TO DO
Would you reproduce the whole listing exactly, dropping any pictures it holds?
++++++++++
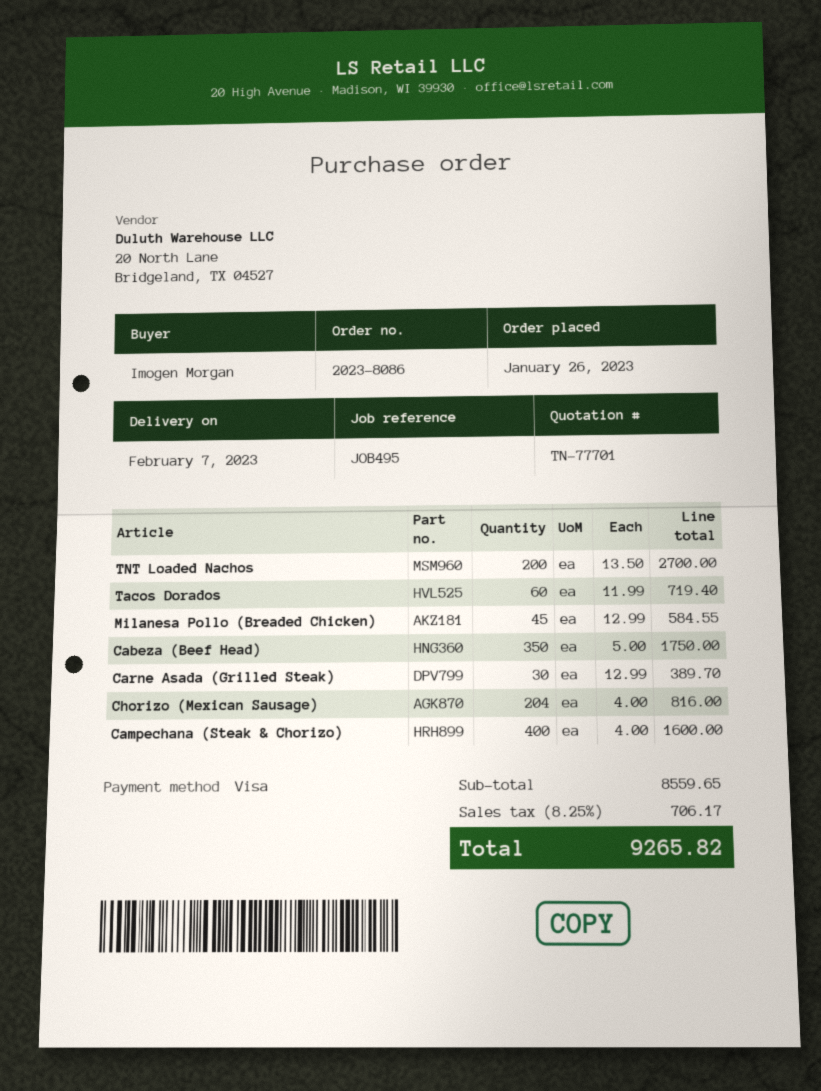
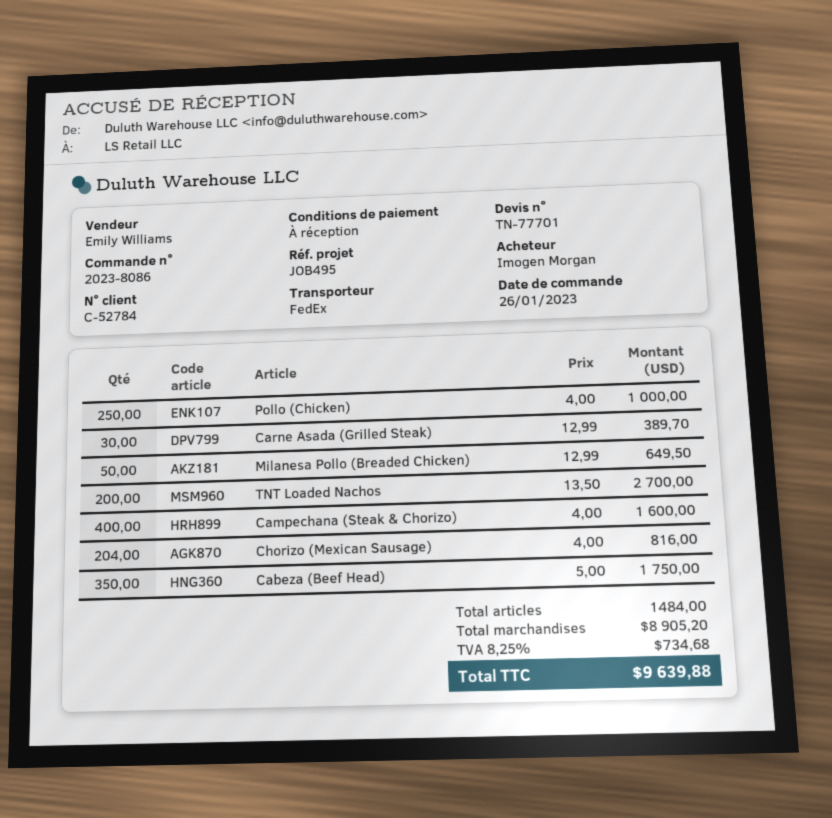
Tacos Dorados: 60 x 11.99 = 719.40 -> none
Milanesa Pollo (Breaded Chicken): 45 x 12.99 = 584.55 -> 50 x 12.99 = 649.50
Pollo (Chicken): none -> 250 x 4.00 = 1000.00
subtotal: 8559.65 -> 8905.20
tax: 8.25% = 706.17 -> 8.25% = 734.68
total: 9265.82 -> 9639.88

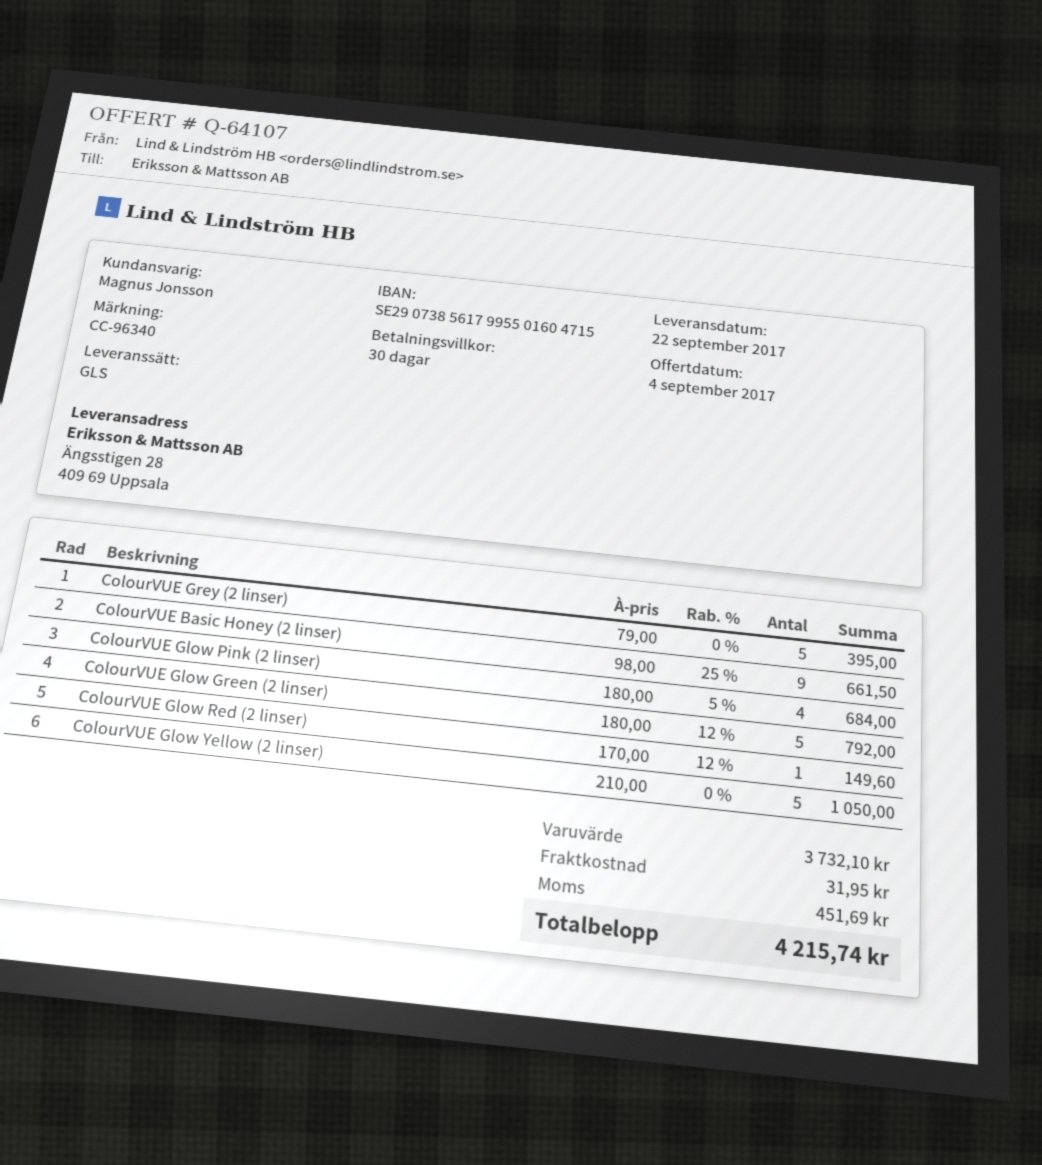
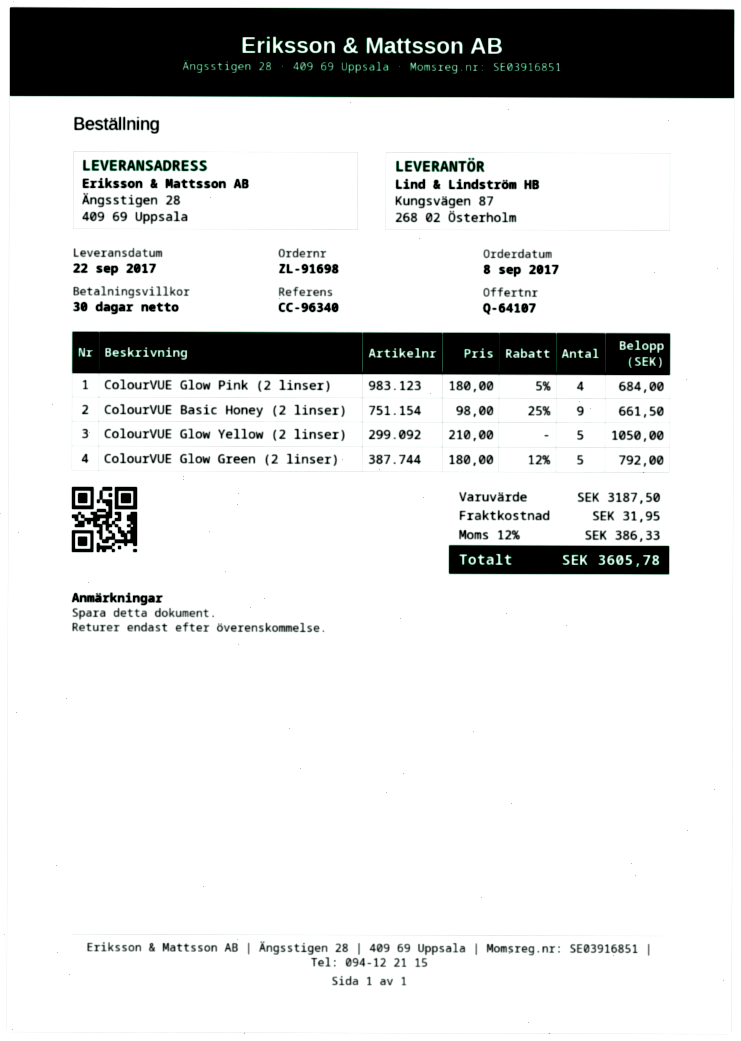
ColourVUE Grey (2 linser): 5 x 79.00 = 395.00 -> none
ColourVUE Glow Red (2 linser): 1 x 170.00 - 12% = 149.60 -> none
subtotal: 3732.10 -> 3187.50
tax: 451.69 -> 386.33
total: 4215.74 -> 3605.78

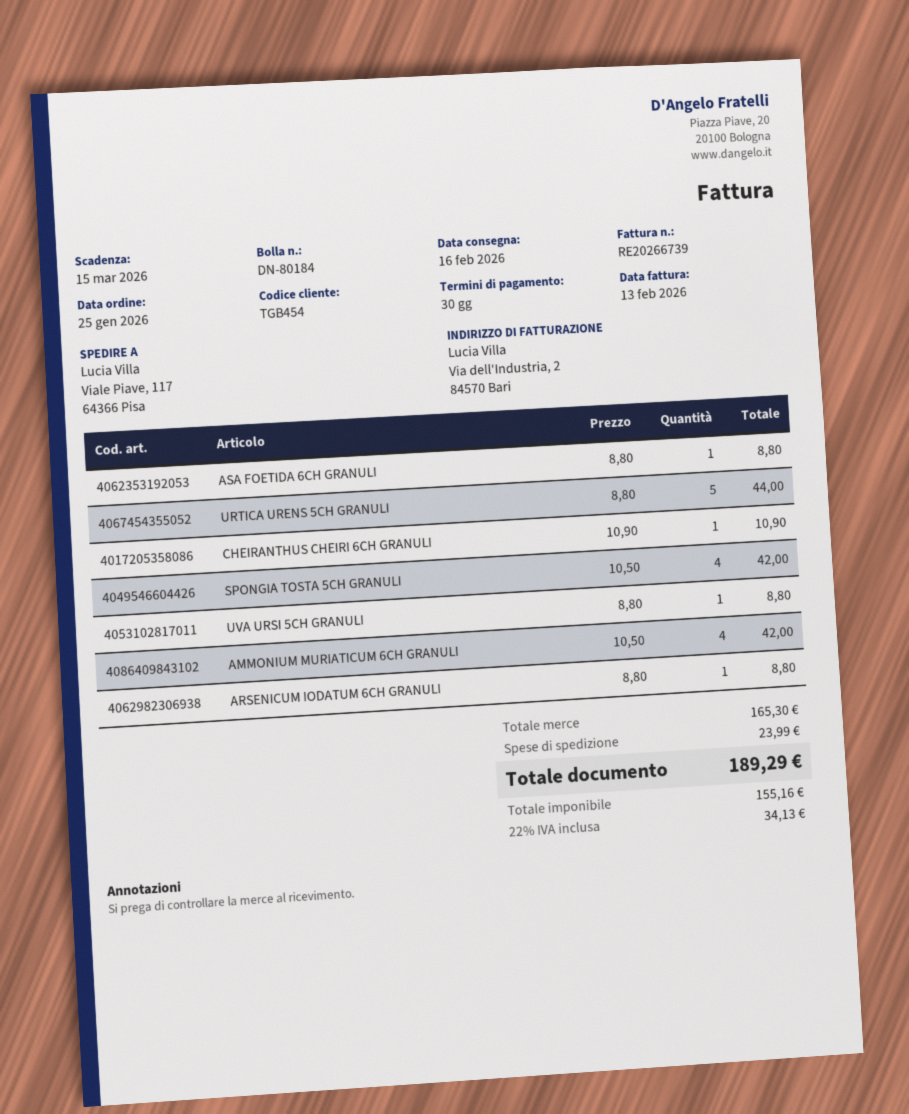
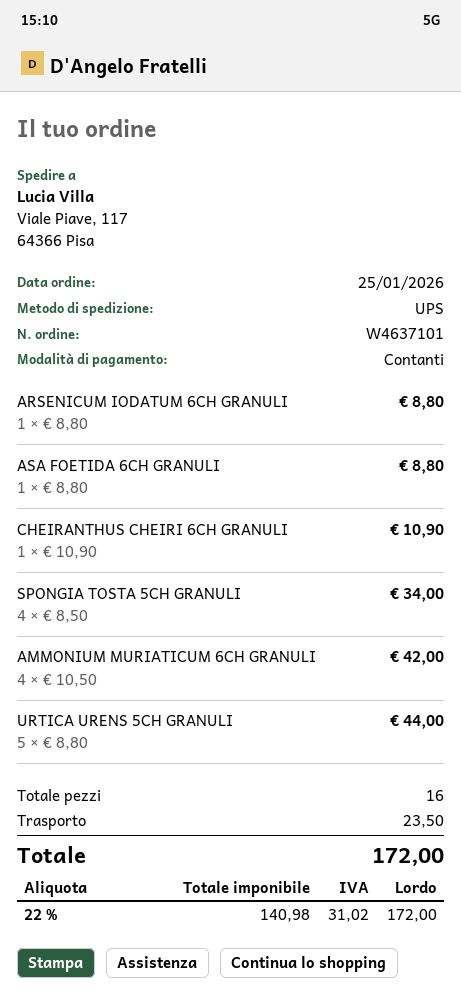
SPONGIA TOSTA 5CH GRANULI: 4 x 10.50 = 42.00 -> 4 x 8.50 = 34.00
UVA URSI 5CH GRANULI: 1 x 8.80 = 8.80 -> none
shipping: 23.99 -> 23.50
net: 155.16 -> 140.98
tax: 22% = 34.13 -> 22% = 31.02
total: 189.29 -> 172.00

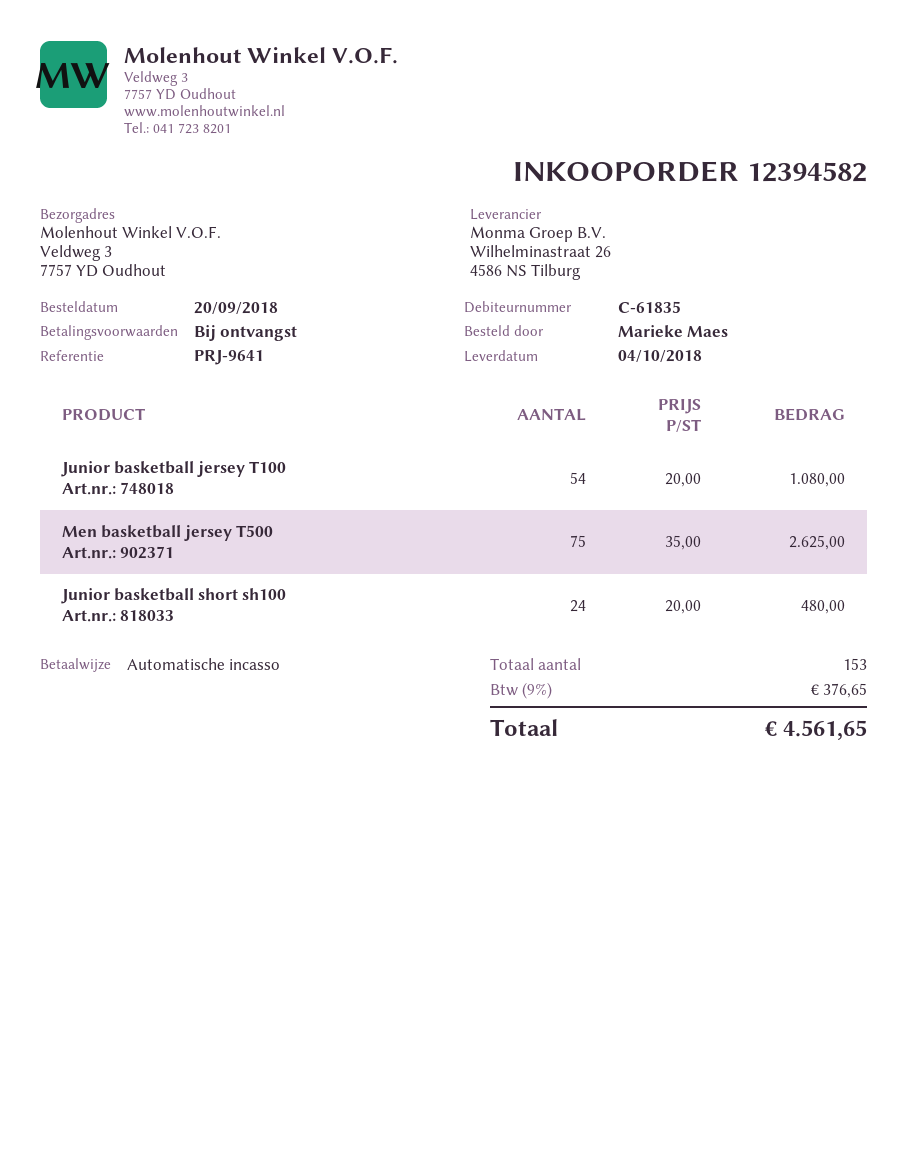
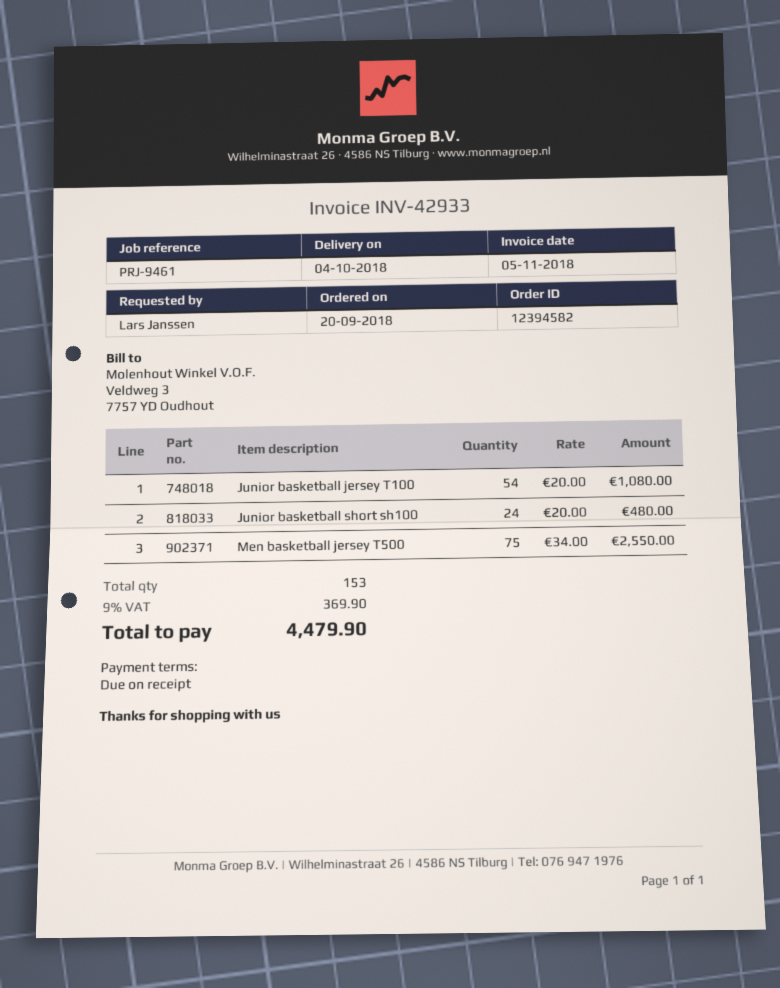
reference: PRJ-9641 -> PRJ-9461
ordered by: Marieke Maes -> Lars Janssen
Men basketball jersey T500: 75 x 35.00 = 2625.00 -> 75 x 34.00 = 2550.00
tax: 9% = 376.65 -> 9% = 369.90
total: 4561.65 -> 4479.90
++++++++++
SOLVED PROBLEM
Tacos Dorados: 60 x 11.99 = 719.40 -> none
Milanesa Pollo (Breaded Chicken): 45 x 12.99 = 584.55 -> 50 x 12.99 = 649.50
Pollo (Chicken): none -> 250 x 4.00 = 1000.00
subtotal: 8559.65 -> 8905.20
tax: 8.25% = 706.17 -> 8.25% = 734.68
total: 9265.82 -> 9639.88

ColourVUE Grey (2 linser): 5 x 79.00 = 395.00 -> none
ColourVUE Glow Red (2 linser): 1 x 170.00 - 12% = 149.60 -> none
subtotal: 3732.10 -> 3187.50
tax: 451.69 -> 386.33
total: 4215.74 -> 3605.78

SPONGIA TOSTA 5CH GRANULI: 4 x 10.50 = 42.00 -> 4 x 8.50 = 34.00
UVA URSI 5CH GRANULI: 1 x 8.80 = 8.80 -> none
shipping: 23.99 -> 23.50
net: 155.16 -> 140.98
tax: 22% = 34.13 -> 22% = 31.02
total: 189.29 -> 172.00

reference: PRJ-9641 -> PRJ-9461
ordered by: Marieke Maes -> Lars Janssen
Men basketball jersey T500: 75 x 35.00 = 2625.00 -> 75 x 34.00 = 2550.00
tax: 9% = 376.65 -> 9% = 369.90
total: 4561.65 -> 4479.90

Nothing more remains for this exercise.